### What this task involves
Set down the records exactly, and omit any image found in them.

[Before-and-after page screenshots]
- Opening Delimiter -
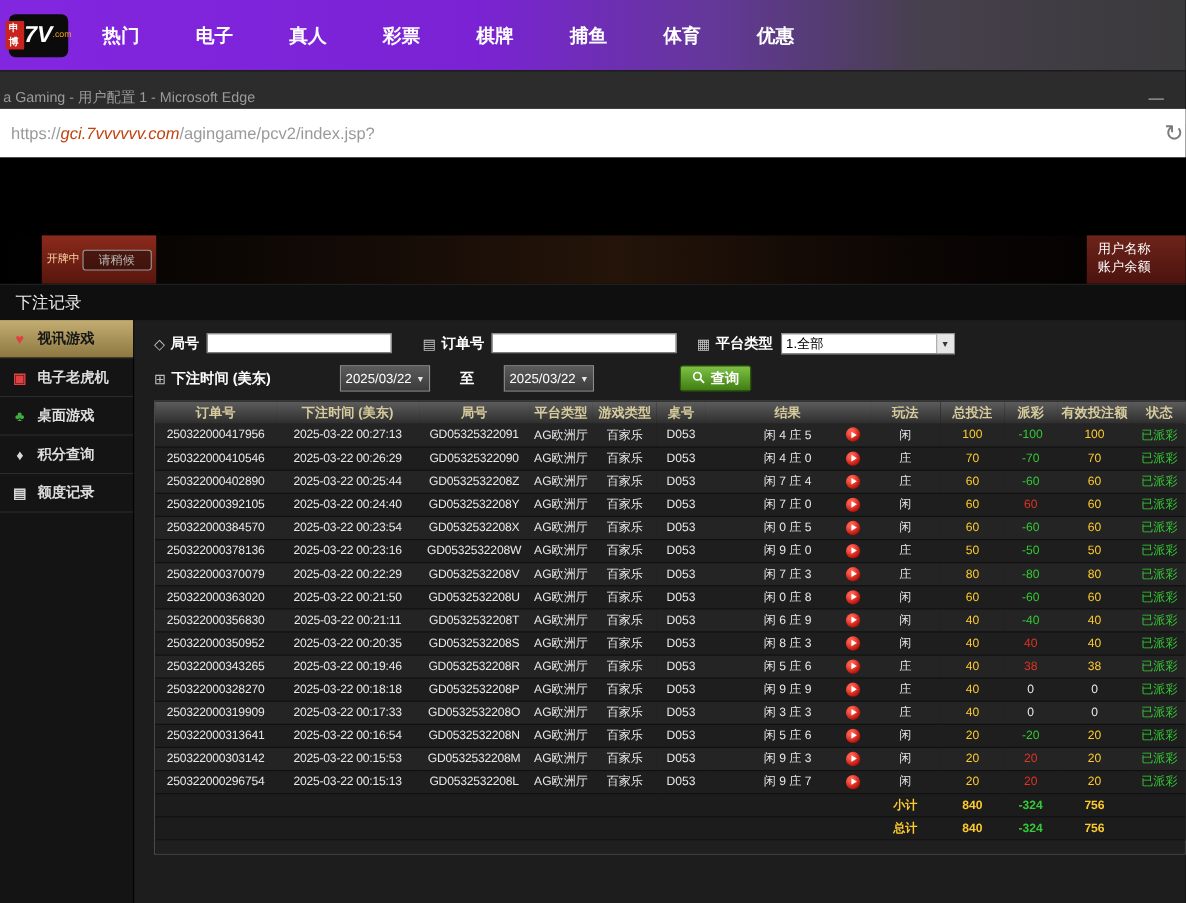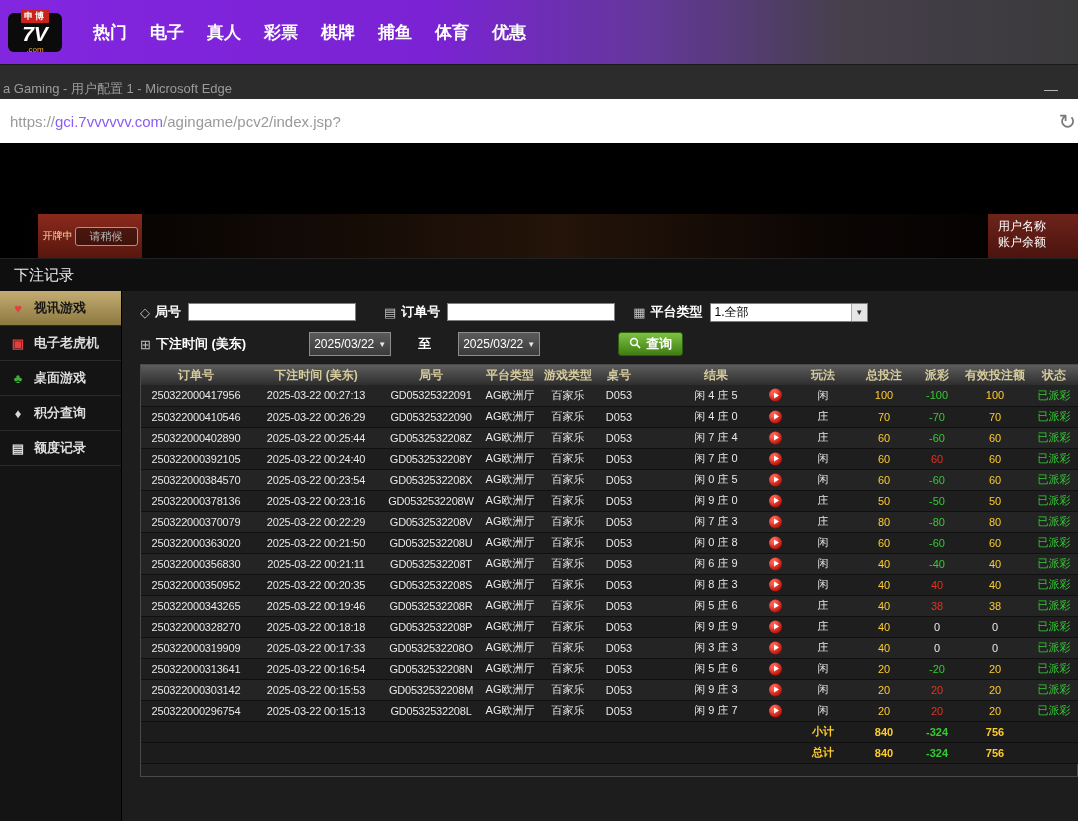--- a/index.html
+++ b/index.html
@@ -4,40 +4,40 @@
 <style>
   * { margin:0; padding:0; box-sizing:border-box; }
   body { background:#000; font-family:"Liberation Sans", sans-serif; }
   .screen { position:relative; width:1078px; height:821px; background:#000; overflow:hidden; }
 
   
   .topnav { position:absolute; top:0; left:0; right:0; height:64px;
     background:linear-gradient(90deg,#8326e0 0%,#7a22d4 40%,#64389a 60%,#46404c 78%,#3a393b 100%);
     display:flex; align-items:center; }
   .logo { width:54px; height:39px; margin-left:8px; background:#0b0b0b; border-radius:6px;
-    display:flex; flex-direction:column; align-items:center; justify-content:center; cursor:pointer; }
+    display:flex; flex-direction:row; align-items:center; justify-content:center; cursor:pointer; }
   .logo-cn { background:#c8231d; color:#fff; font-size:9px; font-weight:bold; padding:0 3px; border-radius:1px; letter-spacing:2px; }
   .logo-7v { color:#fff; font-size:21px; font-weight:bold; font-style:italic; line-height:1.05; }
   .logo-com { color:#f7a520; font-size:8px; line-height:1; }
-  .nav-items { display:flex; margin-left:31px; gap:23px; }
+  .nav-items { display:flex; margin-left:31px; gap:51px; }
   .nav-item { color:#fff; font-size:17px; font-weight:bold; cursor:pointer; white-space:nowrap; }
 
   
   .titlebar { position:absolute; top:64px; left:0; right:0; height:49px; background:#2c2c2c;
     display:flex; align-items:center; border-top:1px solid #1a1a1a; }
   .titlebar-text { padding-left:3px; color:#9b9b9b; font-size:13px; }
   .minimize { position:absolute; right:10px; top:0; height:100%; width:34px; display:flex;
     align-items:center; justify-content:center; color:#b5b5b5; font-size:14px; cursor:pointer; }
 
   
   .urlbar { position:absolute; top:99px; left:0; right:0; height:44px; background:#fff;
     display:flex; align-items:center; }
   .url-text { padding-left:10px; font-size:15px; white-space:nowrap; }
   .url-scheme { color:#9a9a9a; }
-  .url-host { color:#8b5cf6; }
+  .url-host { color:#c2410c;font-style:italic; }
   .url-path { color:#9a9a9a; }
   .refresh { position:absolute; right:2px; color:#7a7a7a; font-size:21px; cursor:pointer; line-height:1; }
 
   
   .game-strip { position:absolute; top:214px; left:0; right:0; height:44px;
     background:linear-gradient(90deg,#000 0%,#120a06 28%,#241409 52%,#0c0604 76%,#000 100%); }
   .dealer-left { position:absolute; left:38px; top:0; width:104px; height:44px;
     background:linear-gradient(#8a2a1c,#58160d); display:flex; flex-direction:row;
     align-items:center; justify-content:center; gap:2px; }
   .dealing-label { color:#ffd9a8; font-size:10px; line-height:1; }

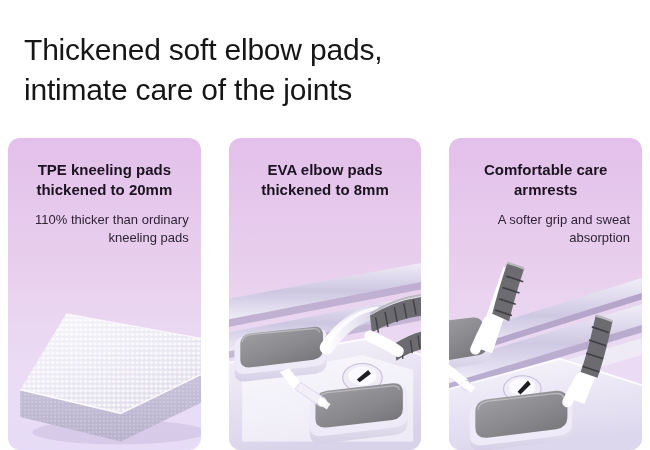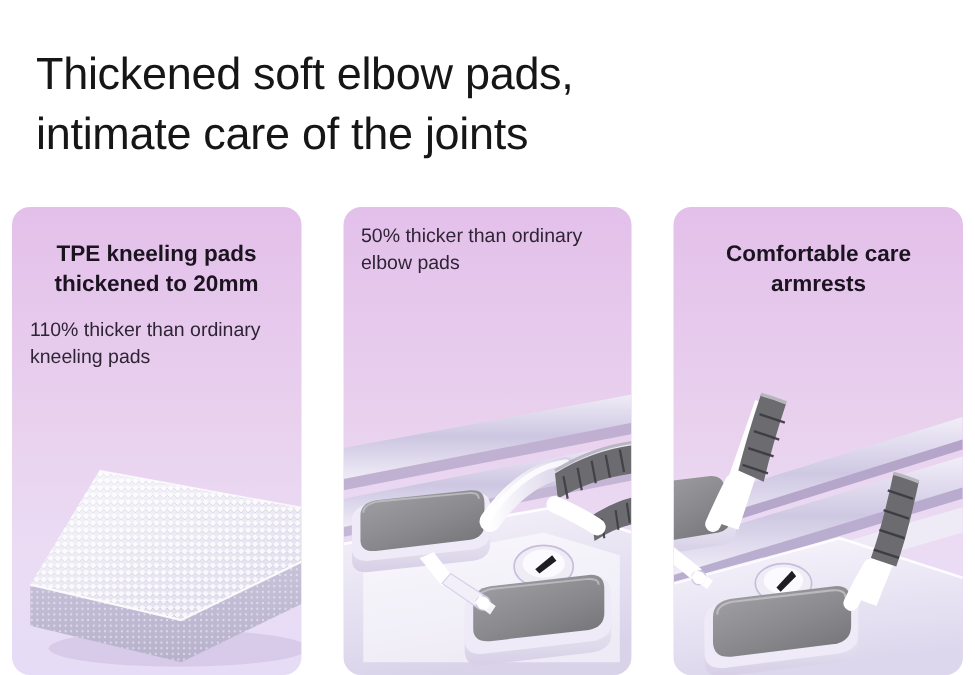--- a/index.html
+++ b/index.html
@@ -20,21 +20,21 @@
   .panels{position:absolute;left:8px;top:138px;width:634px;height:312px;display:flex;gap:28px;}
   .panel{
     position:relative;flex:1 1 0;height:312px;border-radius:12px;overflow:hidden;
     background:linear-gradient(180deg,#e3c0ea 0%,#e6c8ec 22%,#e9d2ee 48%,#ebdcf4 74%,#e6dcf7 100%);
   }
   .panel-head{
     position:relative;z-index:5;margin:22px 12px 0;text-align:center;
     font-size:15px;font-weight:700;line-height:1.35;color:#1b1320;white-space:pre-line;
   }
   .panel-sub{
-    position:relative;z-index:5;margin:10px 12px 0;text-align:left;
+    position:relative;z-index:5;margin:10px 12px 0;text-align:right;
     font-size:13px;font-weight:400;line-height:1.42;color:#2e2436;white-space:pre-line;
   }
   .art{position:absolute;left:0;right:0;bottom:0;height:205px;z-index:1;overflow:hidden;}
   .art svg{display:block;width:100%;height:100%;}
 </style>
 </head>
 <body>
 
 <div class="banner">
 
@@ -83,22 +83,22 @@
           <path d="M62 60 L215 88 L215 120 L120 166 L13 141 Z" fill="url(#waffle)"></path>
           <path d="M62 60 L215 88 L215 120 L120 166 L13 141 Z" fill="url(#p1glow)"></path>
 
           <path d="M13 141 L120 166 L215 120" fill="none" stroke="#ffffff" stroke-width="1.6" opacity="0.85"></path>
           <path d="M62 60 L215 88" fill="none" stroke="#ffffff" stroke-width="1.2" opacity="0.7"></path>
         </svg>
       </div>
     </div>
 
     <div class="panel">
-      <div class="panel-sub">50% thicker than ordinary
-elbow pads</div>
+      <div class="panel-head">EVA elbow pads
+thickened to 8mm</div>
       <div class="art">
         <svg viewBox="0 0 205 205" preserveAspectRatio="xMidYMax meet">
           <defs>
             <linearGradient id="p2base" x1="0" y1="0" x2="0.3" y2="1">
               <stop offset="0" stop-color="#f6f4fb"></stop>
                 <stop offset="1" stop-color="#d9d3ea"></stop>
             </linearGradient>
             <linearGradient id="p2rail" x1="0" y1="0" x2="0" y2="1">
               <stop offset="0" stop-color="#efecf7"></stop>
                 <stop offset="0.5" stop-color="#cdc6e1"></stop>
@@ -178,20 +178,22 @@
             </g>
           </g>
           <path d="M150 84 Q168 92 180 100" fill="none" stroke="#ffffff" stroke-width="12" stroke-linecap="round"></path>
         </svg>
       </div>
     </div>
 
     <div class="panel">
       <div class="panel-head">Comfortable care
 armrests</div>
+      <div class="panel-sub">A softer grip and sweat
+absorption</div>
       <div class="art">
         <svg viewBox="0 0 205 205" preserveAspectRatio="xMidYMax meet">
           <defs>
             <linearGradient id="p3base" x1="0" y1="0" x2="0.25" y2="1">
               <stop offset="0" stop-color="#f7f5fc"></stop>
                 <stop offset="1" stop-color="#ddd7ed"></stop>
             </linearGradient>
             <linearGradient id="p3rail" x1="0" y1="0" x2="0" y2="1">
               <stop offset="0" stop-color="#f1eef8"></stop>
                 <stop offset="0.5" stop-color="#cfc8e3"></stop>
- Closing Delimiter -
### Exercise response
--- a/index.html
+++ b/index.html
@@ -4,40 +4,40 @@
 <style>
   * { margin:0; padding:0; box-sizing:border-box; }
   body { background:#000; font-family:"Liberation Sans", sans-serif; }
   .screen { position:relative; width:1078px; height:821px; background:#000; overflow:hidden; }
 
   
   .topnav { position:absolute; top:0; left:0; right:0; height:64px;
     background:linear-gradient(90deg,#8326e0 0%,#7a22d4 40%,#64389a 60%,#46404c 78%,#3a393b 100%);
     display:flex; align-items:center; }
   .logo { width:54px; height:39px; margin-left:8px; background:#0b0b0b; border-radius:6px;
-    display:flex; flex-direction:column; align-items:center; justify-content:center; cursor:pointer; }
+    display:flex; flex-direction:row; align-items:center; justify-content:center; cursor:pointer; }
   .logo-cn { background:#c8231d; color:#fff; font-size:9px; font-weight:bold; padding:0 3px; border-radius:1px; letter-spacing:2px; }
   .logo-7v { color:#fff; font-size:21px; font-weight:bold; font-style:italic; line-height:1.05; }
   .logo-com { color:#f7a520; font-size:8px; line-height:1; }
-  .nav-items { display:flex; margin-left:31px; gap:23px; }
+  .nav-items { display:flex; margin-left:31px; gap:51px; }
   .nav-item { color:#fff; font-size:17px; font-weight:bold; cursor:pointer; white-space:nowrap; }
 
   
   .titlebar { position:absolute; top:64px; left:0; right:0; height:49px; background:#2c2c2c;
     display:flex; align-items:center; border-top:1px solid #1a1a1a; }
   .titlebar-text { padding-left:3px; color:#9b9b9b; font-size:13px; }
   .minimize { position:absolute; right:10px; top:0; height:100%; width:34px; display:flex;
     align-items:center; justify-content:center; color:#b5b5b5; font-size:14px; cursor:pointer; }
 
   
   .urlbar { position:absolute; top:99px; left:0; right:0; height:44px; background:#fff;
     display:flex; align-items:center; }
   .url-text { padding-left:10px; font-size:15px; white-space:nowrap; }
   .url-scheme { color:#9a9a9a; }
-  .url-host { color:#8b5cf6; }
+  .url-host { color:#c2410c;font-style:italic; }
   .url-path { color:#9a9a9a; }
   .refresh { position:absolute; right:2px; color:#7a7a7a; font-size:21px; cursor:pointer; line-height:1; }
 
   
   .game-strip { position:absolute; top:214px; left:0; right:0; height:44px;
     background:linear-gradient(90deg,#000 0%,#120a06 28%,#241409 52%,#0c0604 76%,#000 100%); }
   .dealer-left { position:absolute; left:38px; top:0; width:104px; height:44px;
     background:linear-gradient(#8a2a1c,#58160d); display:flex; flex-direction:row;
     align-items:center; justify-content:center; gap:2px; }
   .dealing-label { color:#ffd9a8; font-size:10px; line-height:1; }

--- a/index.html
+++ b/index.html
@@ -20,21 +20,21 @@
   .panels{position:absolute;left:8px;top:138px;width:634px;height:312px;display:flex;gap:28px;}
   .panel{
     position:relative;flex:1 1 0;height:312px;border-radius:12px;overflow:hidden;
     background:linear-gradient(180deg,#e3c0ea 0%,#e6c8ec 22%,#e9d2ee 48%,#ebdcf4 74%,#e6dcf7 100%);
   }
   .panel-head{
     position:relative;z-index:5;margin:22px 12px 0;text-align:center;
     font-size:15px;font-weight:700;line-height:1.35;color:#1b1320;white-space:pre-line;
   }
   .panel-sub{
-    position:relative;z-index:5;margin:10px 12px 0;text-align:left;
+    position:relative;z-index:5;margin:10px 12px 0;text-align:right;
     font-size:13px;font-weight:400;line-height:1.42;color:#2e2436;white-space:pre-line;
   }
   .art{position:absolute;left:0;right:0;bottom:0;height:205px;z-index:1;overflow:hidden;}
   .art svg{display:block;width:100%;height:100%;}
 </style>
 </head>
 <body>
 
 <div class="banner">
 
@@ -83,22 +83,22 @@
           <path d="M62 60 L215 88 L215 120 L120 166 L13 141 Z" fill="url(#waffle)"></path>
           <path d="M62 60 L215 88 L215 120 L120 166 L13 141 Z" fill="url(#p1glow)"></path>
 
           <path d="M13 141 L120 166 L215 120" fill="none" stroke="#ffffff" stroke-width="1.6" opacity="0.85"></path>
           <path d="M62 60 L215 88" fill="none" stroke="#ffffff" stroke-width="1.2" opacity="0.7"></path>
         </svg>
       </div>
     </div>
 
     <div class="panel">
-      <div class="panel-sub">50% thicker than ordinary
-elbow pads</div>
+      <div class="panel-head">EVA elbow pads
+thickened to 8mm</div>
       <div class="art">
         <svg viewBox="0 0 205 205" preserveAspectRatio="xMidYMax meet">
           <defs>
             <linearGradient id="p2base" x1="0" y1="0" x2="0.3" y2="1">
               <stop offset="0" stop-color="#f6f4fb"></stop>
                 <stop offset="1" stop-color="#d9d3ea"></stop>
             </linearGradient>
             <linearGradient id="p2rail" x1="0" y1="0" x2="0" y2="1">
               <stop offset="0" stop-color="#efecf7"></stop>
                 <stop offset="0.5" stop-color="#cdc6e1"></stop>
@@ -178,20 +178,22 @@
             </g>
           </g>
           <path d="M150 84 Q168 92 180 100" fill="none" stroke="#ffffff" stroke-width="12" stroke-linecap="round"></path>
         </svg>
       </div>
     </div>
 
     <div class="panel">
       <div class="panel-head">Comfortable care
 armrests</div>
+      <div class="panel-sub">A softer grip and sweat
+absorption</div>
       <div class="art">
         <svg viewBox="0 0 205 205" preserveAspectRatio="xMidYMax meet">
           <defs>
             <linearGradient id="p3base" x1="0" y1="0" x2="0.25" y2="1">
               <stop offset="0" stop-color="#f7f5fc"></stop>
                 <stop offset="1" stop-color="#ddd7ed"></stop>
             </linearGradient>
             <linearGradient id="p3rail" x1="0" y1="0" x2="0" y2="1">
               <stop offset="0" stop-color="#f1eef8"></stop>
                 <stop offset="0.5" stop-color="#cfc8e3"></stop>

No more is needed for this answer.